Iserlohn, die deutsche Heimat, liegt gefühlt eine Ewigkeit weit weg. Veikko kam vor zehn Jahren nach Lahti, konnte etwas Finnisch – seine Mutter ist Finnin, er war als Kind in den Ferien oft bei den Großeltern. „Von Finnland hatte ich schon immer geträumt. Dann war der Punkt gekommen, wirklich ein neues Leben anzufangen.“ Seine Söhne – mittlerweile 25 und 23 – sind ihm gefolgt, und hier hat er noch einen siebenjährigen Sohn.

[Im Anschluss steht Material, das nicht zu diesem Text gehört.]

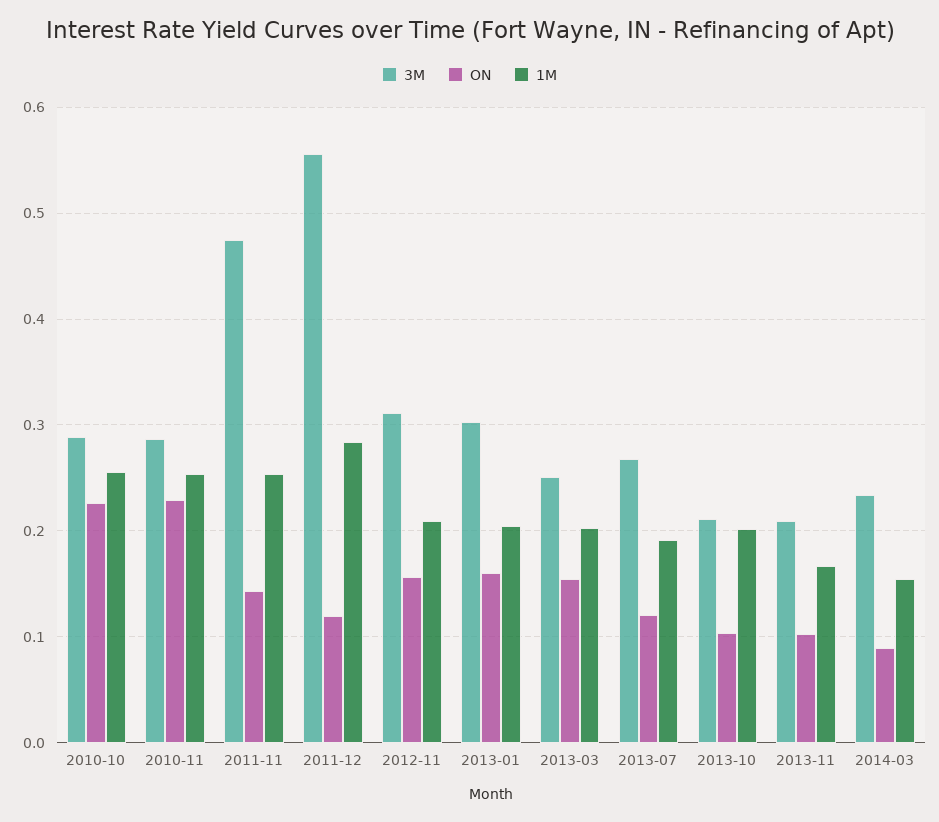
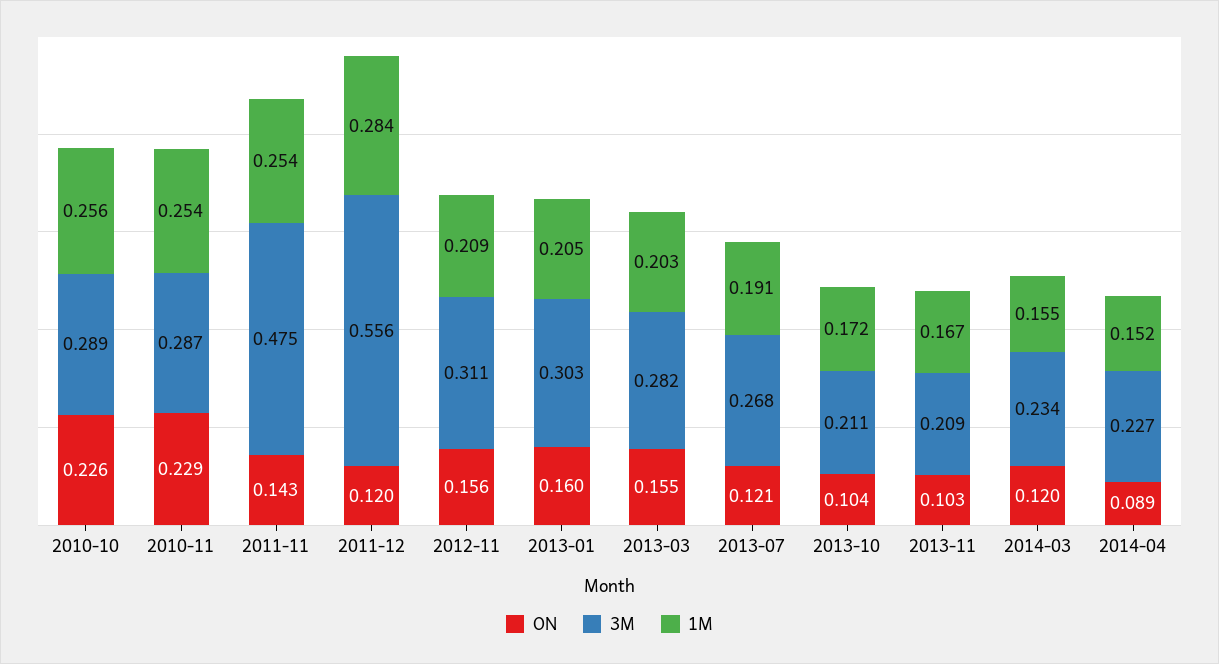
3M, 2013-03: 0.25 -> 0.282
1M, 2013-10: 0.2 -> 0.172
ON, 2014-03: 0.09 -> 0.12
ON, 2014-04: none -> 0.089
3M, 2014-04: none -> 0.227
1M, 2014-04: none -> 0.152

„Das habe ich nicht gedacht, dass die Arbeit so hart ist hier im Winter. Aber es macht Spaß“, sagt Veikko. Er findet die Finnen gastfreundlich, hilfsbereit und ehrlich. Und: „Egal, wie das Wetter ist, der Verkehr läuft.“

Das Sägewerk in Riihimäki. Waage, Abladeplatz – 20 Minuten später ist der Lkw leer. Qualität, Gewicht und Volumen der Ladung wird sofort erfasst und Veikko per E-Mail bestätigt. Mit diesen Daten schließt er auf dem Laptop im Fahrerhaus seinen Auftrag ab – und macht sich auf zu nächsten Runde.